# The Order of Mass - the text, the music and YOUR reactions...



## Sid James

I thought this would be an interesting topic, given how so many composers have set the Order of Mass to music over the centuries.

*Do you have a favourite part of the text, generally speaking? What parts of the Order of Mass (below) do you think have been successfully set by composers? Give examples and discuss as you wish.*

1. *Kyrie eleison* ("Lord, have mercy")

2. *Gloria* ("Glory to God in the highest")

3. *Credo* ("I believe in one God"), the Nicene Creed

4. *Sanctus* ("Holy, Holy, Holy"), the second part of which, beginning with the word *"Benedictus"* ("Blessed is he"), was often sung separately after the consecration, if the setting was long.

5. *Agnus Dei* ("Lamb of God")

Speaking of myself, I do tend to like the _Gloria_ as set by various composers. Some I can think of are by Mozart in his _Great Mass in C_, Ariel Ramirez in his _Misa Criolla _and also Poulenc's and Vivaldi's settings of it in their stand alone _Glorias_.

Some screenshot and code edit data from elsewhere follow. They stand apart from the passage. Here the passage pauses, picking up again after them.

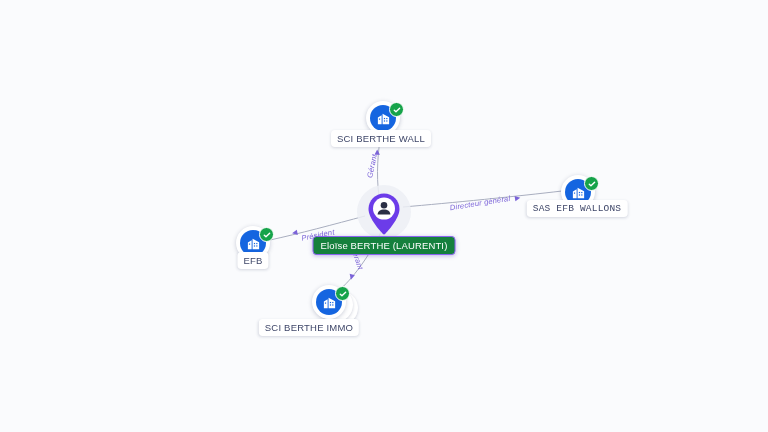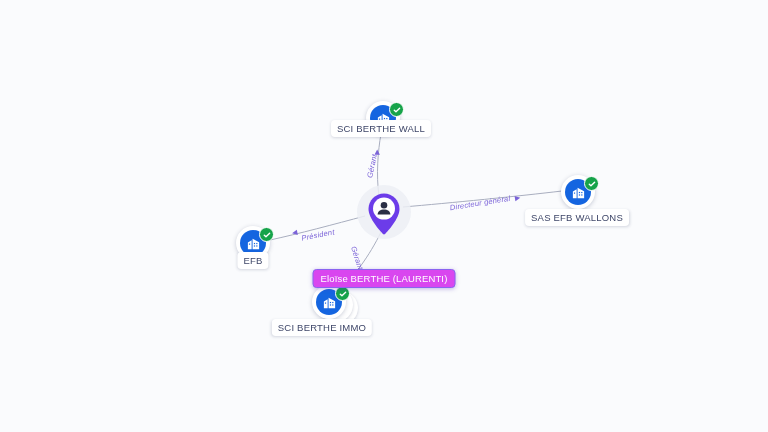--- a/index.html
+++ b/index.html
@@ -151,7 +151,7 @@
         </svg>
     </div>
   </div>
-  <div class="nodelabel" style="left:381px;top:120px;">SCI BERTHE WALL</div>
+  <div class="nodelabel" style="left:381px;top:130px;">SCI BERTHE WALL</div>
 
   <div class="company" style="left:578px;top:192px;">
     <div class="disc">

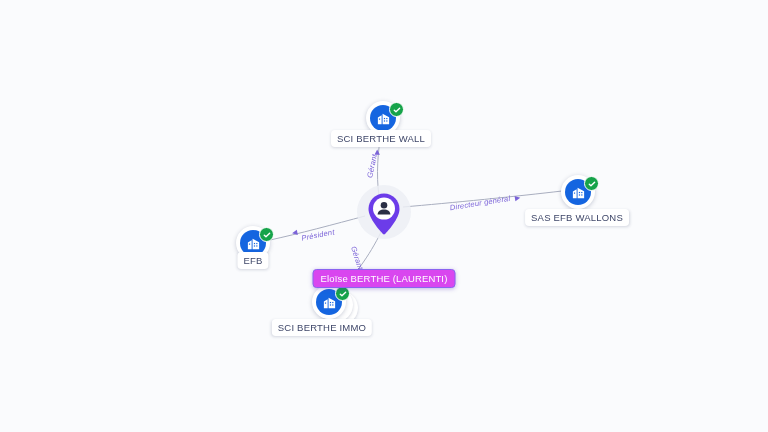--- a/index.html
+++ b/index.html
@@ -172,7 +172,7 @@
         </svg>
     </div>
   </div>
-  <div class="nodelabel" style="left:577px;top:209px;">SAS EFB WALLONS</div>
+  <div class="nodelabel" style="left:577px;top:200px;font-family:Liberation Mono, monospace;">SAS EFB WALLONS</div>
 
   <div class="company" style="left:253px;top:243px;">
     <div class="disc">

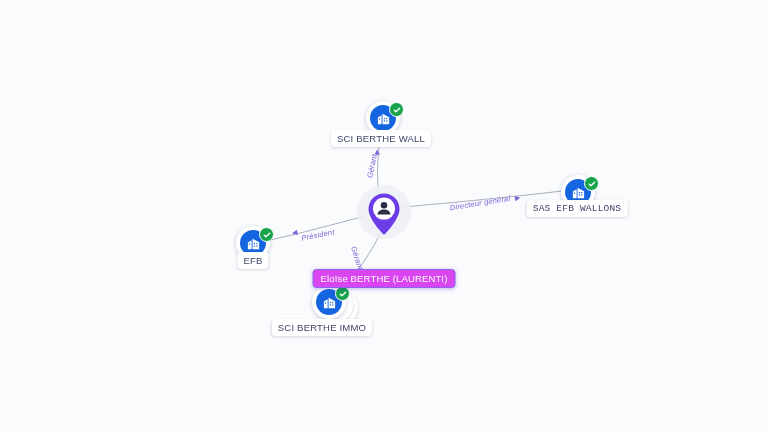--- a/index.html
+++ b/index.html
@@ -79,7 +79,7 @@
   .person-label{
     position:absolute;
     transform:translate(-50%,0);
-    background:#d946ef;
+    background:#15803d;
     color:#ffffff;
     font-size:9.5px;
     letter-spacing:.15px;
@@ -88,7 +88,6 @@
     white-space:nowrap;
     border:1px solid #8a63f0;
     box-shadow:0 1px 4px rgba(80,50,180,.35);
-    margin-top:33px;
   }
 
   

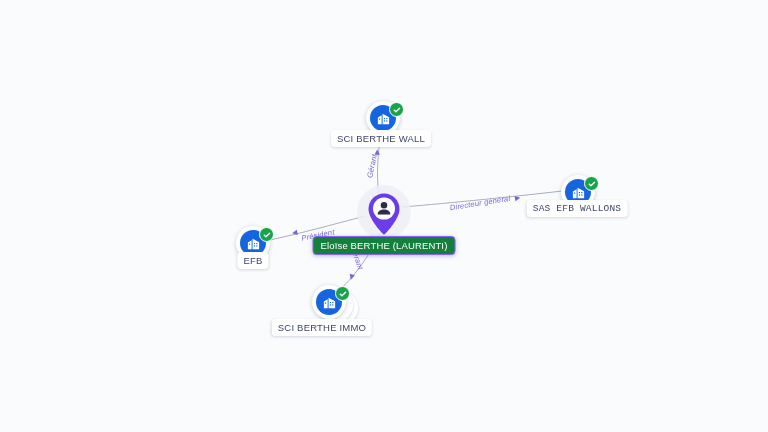--- a/index.html
+++ b/index.html
@@ -215,7 +215,7 @@
         </svg>
     </div>
   </div>
-  <div class="nodelabel" style="left:322px;top:319px;">SCI BERTHE IMMO</div>
+  <div class="nodelabel" style="left:309px;top:319px;">SCI BERTHE IMMO</div>
 
   <div class="person" style="left:384px;top:212px;">
     <div class="halo"></div>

I also like creative settings of the texts, even when the feel of the music goes against the text a fair bit. An example is the _Agnus Dei_ in Puccini's early _Messa di Gloria_, which speaks less to the traditionally obligatory angst and more to a kind of earthy joy.

I must admit that at times I struggle with how composers set the _Credo_, but its less their fault and more an issue with the text being so long. What I do like about this part is when the resurrection is mentioned. A cliche used by many composers with this bit is in effect to suddenly turn up the light. You get out of the darkness, or at least the more churchy vibe for a moment. One example I like of this kind happens in Frank Martin's _Mass for Double Choir_. Martin creates such a magical moment here, out of the barest musical elements - its all in the voices, no accompaniment. Amazing stuff.

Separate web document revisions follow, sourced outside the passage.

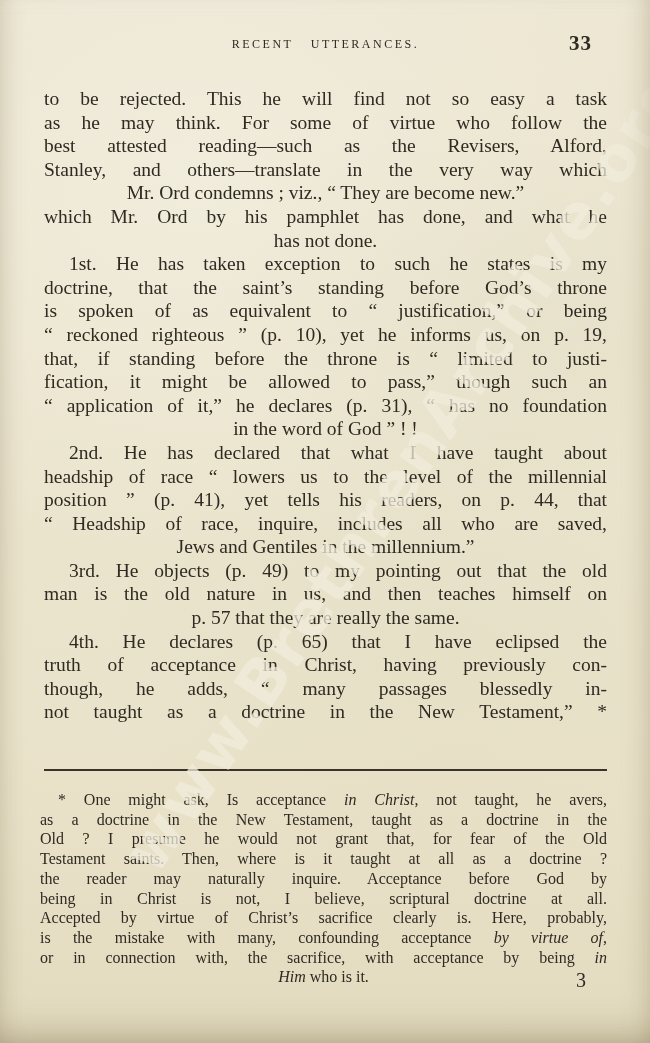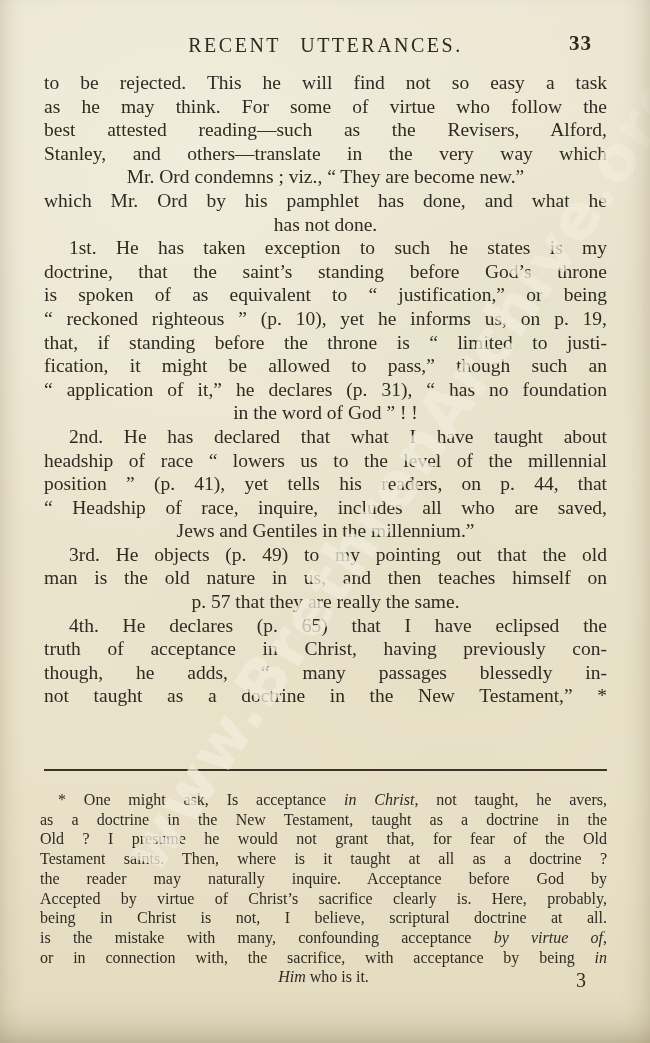--- a/index.html
+++ b/index.html
@@ -27,7 +27,7 @@
   }
   .running-head{position:absolute;left:44px;top:34px;width:563px;height:26px;text-align:center;}
   .head-title{
-    font-size:20px;letter-spacing:2.5px;word-spacing:12px;
+    font-size:12px;letter-spacing:2.5px;word-spacing:12px;
     color:var(--ink,#2f2a22);
     margin-top:32px;
   }

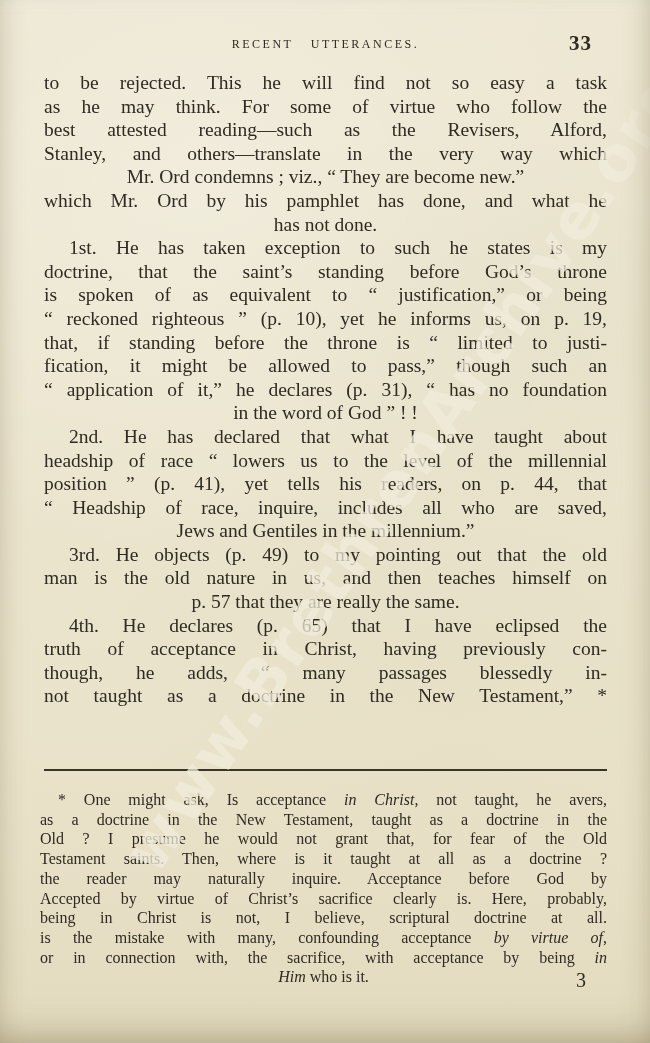--- a/index.html
+++ b/index.html
@@ -33,7 +33,7 @@
   }
   .page-num{position:absolute;right:15px;top:-3px;font-size:21px;letter-spacing:1px;font-weight:bold;}
   .body-text{
-    position:absolute;left:44px;top:71px;width:563px;
+    position:absolute;left:44px;top:87px;width:563px;
     font-size:19.5px;line-height:23.6px;
   }
   .line{text-align:center;}

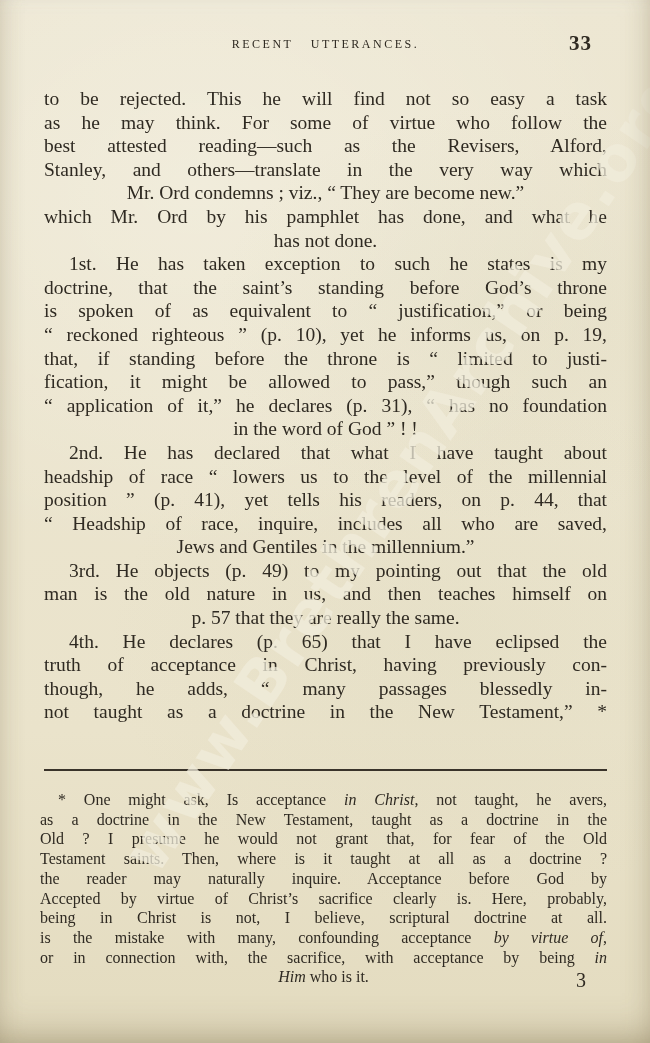--- a/index.html
+++ b/index.html
@@ -119,8 +119,8 @@
       <div class="line just"><span>Old ?  I presume he would not grant that, for fear of the Old</span></div>
       <div class="line just"><span>Testament saints.  Then, where is it taught at all as a doctrine ?</span></div>
       <div class="line just"><span>the reader may naturally inquire.  Acceptance before God by</span></div>
+      <div class="line just"><span>being in Christ is not, I believe, scriptural doctrine at all.</span></div>
       <div class="line just"><span>Accepted by virtue of Christ’s sacrifice clearly is.  Here, probably,</span></div>
-      <div class="line just"><span>being in Christ is not, I believe, scriptural doctrine at all.</span></div>
       <div class="line just"><span>is the mistake with many, confounding acceptance </span><span class="it">by virtue of</span><span>,</span></div>
       <div class="line just"><span>or in connection with, the sacrifice, with acceptance by being </span><span class="it">in</span></div>
       <div class="line"><span class="it">Him</span><span> who is it.</span></div>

*What about you? Feel free to say what you think about this topic!*


----------



## Mahlerian

Sid James said:


> I must admit that at times I struggle with how composers set the Credo, but its less their fault and more an issue with the text being so long. What I do like about this part is when the resurrection is mentioned. *A cliche used by many composers with this bit is in effect to suddenly turn up the light. You get out of the darkness, or at least the more churchy vibe for a moment.* One example I like of this kind happens in Frank Martin's Mass for Double Choir. Martin creates such a magical moment here, out of the barest musical elements - its all in the voices, no accompaniment. Amazing stuff.


Stravinsky, in his own fashion, intentionally flouts all of these kinds of conventions by setting the entire Credo text syllabically, without much reflection of the meaning of the words. In his own words, his intentions were completely sincere, but it may come off as perverse to some.






(In case you miss them, the words "Et resurrexit" are at 8:17)


----------



## Tristan

The Gloria is also my favorite part of the Mass setting and I like to hear composers' renditions of it (Haydn's _Lord Nelson Mass_ is probably my favorite, second would be Beethoven's _Missa Solemnis_), including whole works dedicated to just the Gloria, such as Poulenc's and Vivaldi's.

I also enjoy settings of the Requiem mass. The Credo is difficult, though, I will agree. It is such a large body of text that it is often gone through quickly in musical works rarely with any lines expanded upon or repeated. I don't blame composers for doing that or for skipping it altogether, although of course I like as much musical setting as possible.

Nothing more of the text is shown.